On June 9, 1998, the Shelby County Grand Jury indicted Defendant Debra L. Trotter for theft of property worth $60,000.00 or more. On October 15, 1998, Defendant pled guilty to theft of property worth $60,000.00 or more. Under the negotiated plea agreement, Defendant agreed to an eight year sentence and she reserved the right to have the trial court determine the manner in which the sentence would be served. Following a sentencing hearing on October 15, 1998, the trial court sentenced Defendant as a Range I standard offender to a term of eight years in the Tennessee Department of Correction. That same day, Defendant asked for and received a delay of execution of sentence. On October 26, 1998, Defendant asked the trial court to consider ordering her to serve her sentence in the Community Corrections Program and the trial court subsequently denied the request. Defendant challenges her sentence, raising the following issue: whether the trial court erred when it failed to impose alternative sentencing. After a review of the record, we affirm the judgment of the trial court.

BACKGROUND

Defendant was employed as a budget coordinator by Catherine's Store in Memphis, Tennessee from May 11, 1992, to March 16, 1998. During the period from July of 1995 to February of 1998, Defendant submitted fraudulent invoices in the name of her sister to Catherine's Store. These fraudulent invoices resulted in the payment of $149,756.99 from Catherine's Store to the account of Defendant's sister. In addition, there were other invoices in the amount of $14,905.01 that were not paid.
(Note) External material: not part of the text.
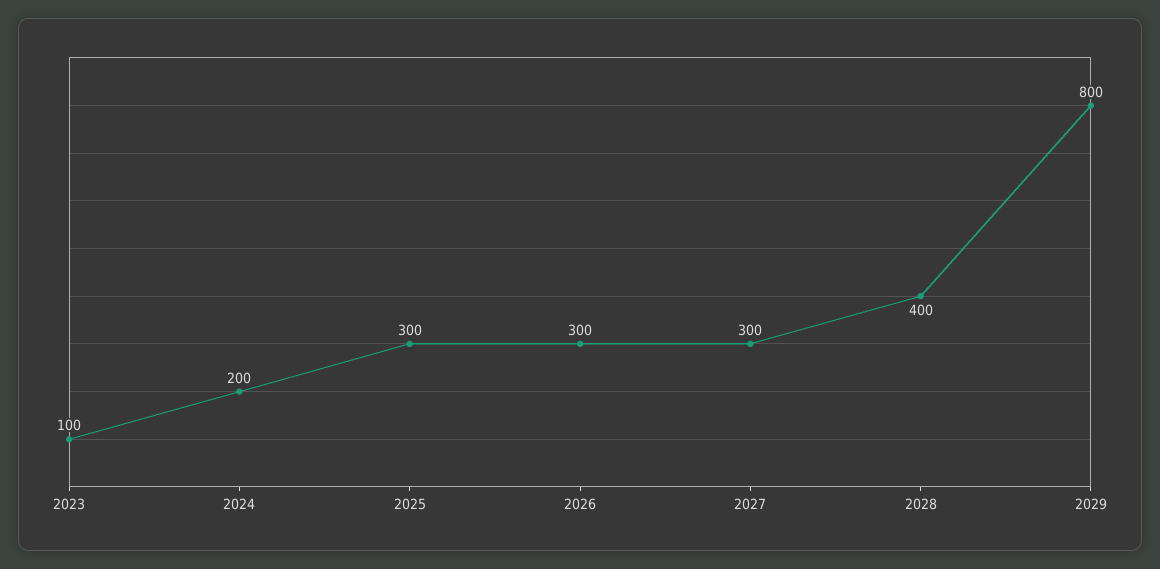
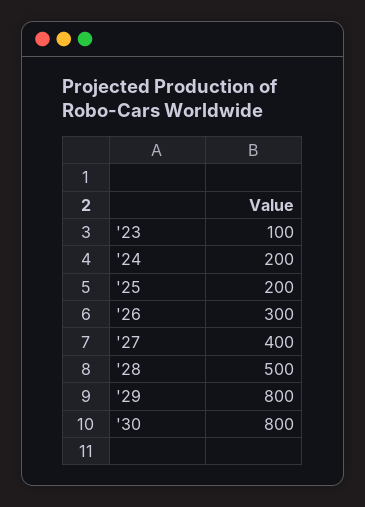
2025: 300 -> 200
2027: 300 -> 400
2028: 400 -> 500
'30: none -> 800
During the sentencing hearing on October 15, 1998, Defendant asked the trial court to impose probation instead of incarceration. Defendant argued that she was a good candidate for probation because she was remorseful, she had no prior criminal record, and she was willing to make partial restitution.

Defendant testified that in order to steal the money from her employer, she "created" a company that was named after her sister. Defendant then told her sister that she was doing independent contract work for her employer, but her employer would not issue a check in her name. Defendant told her sister that because of her employer's policy, payment for the independent contract work had to be made by checks made out in her sister's name. Defendant also told her sister that she would give her part of the money to pay income taxes.

Defendant testified that she began stealing the money because she had a family member who needed help because of a health problem and she continued to steal money because it felt good to help other people. Defendant admitted that she did not steal the money because she was in financial stress or had needs that were not being met. Defendant also admitted that she used some of the money to buy a computer, to take a trip to Florida, and send her son to a sports camp. However, Defendant claimed that much of the money she stole was used to purchase paper towels, toilet paper, food, and clothes for other people.

At the conclusion of the sentencing hearing, the trial court denied Defendant's request for probation. The trial court based its ruling on its findings that Defendant had not been candid with the court, Defendant had not shown remorse for her actions, the offense was serious, and there was a need for deterrence.

During the hearing on October 26, 1998, Defendant made a request that she be placed in the Community Corrections Program. The trial court stated that Defendant should have made her request earlier so that the presentence report could have addressed issues relating to Community Corrections. However, the trial court stated that it had reviewed Defendant's previous testimony, the evidence presented at the sentencing hearing, and the court's notes. The trial court then denied the request for placement in the Community Corrections Program.

ANALYSIS

Defendant contends that the trial court erred when it denied her requests to either be placed on probation or in the Community Corrections Program.

When an accused challenges the length, range, or manner of service of a sentence, this Court has a duty to conduct a de novo review of the sentence with a presumption that the determinations made by the trial court are correct. Tenn. Code Ann. § 40-35-401(d) (1997). This presumption is "conditioned upon the affirmative showing in the record that the trial court considered the sentencing principles and all relevant facts and circumstances." State v. Ashby, 823 S.W.2d 166, 169 (Tenn. 1991).

In conducting a de novo review of a sentence, this court must consider: (1) the evidence, if any, received at the trial and sentencing hearing; (2) the presentence report; (3) the principles of sentencing and arguments as to sentencing alternatives; (4) the nature and characteristics of the criminal conduct involved; (5) any statutory mitigating or enhancement factors; (6) any statement made by the defendant regarding sentencing; and (7) the potential or lack of potential for rehabilitation or treatment. Tenn. Code Ann. §§ 40-35-102, -103, -210 (1997 Supp. 1998).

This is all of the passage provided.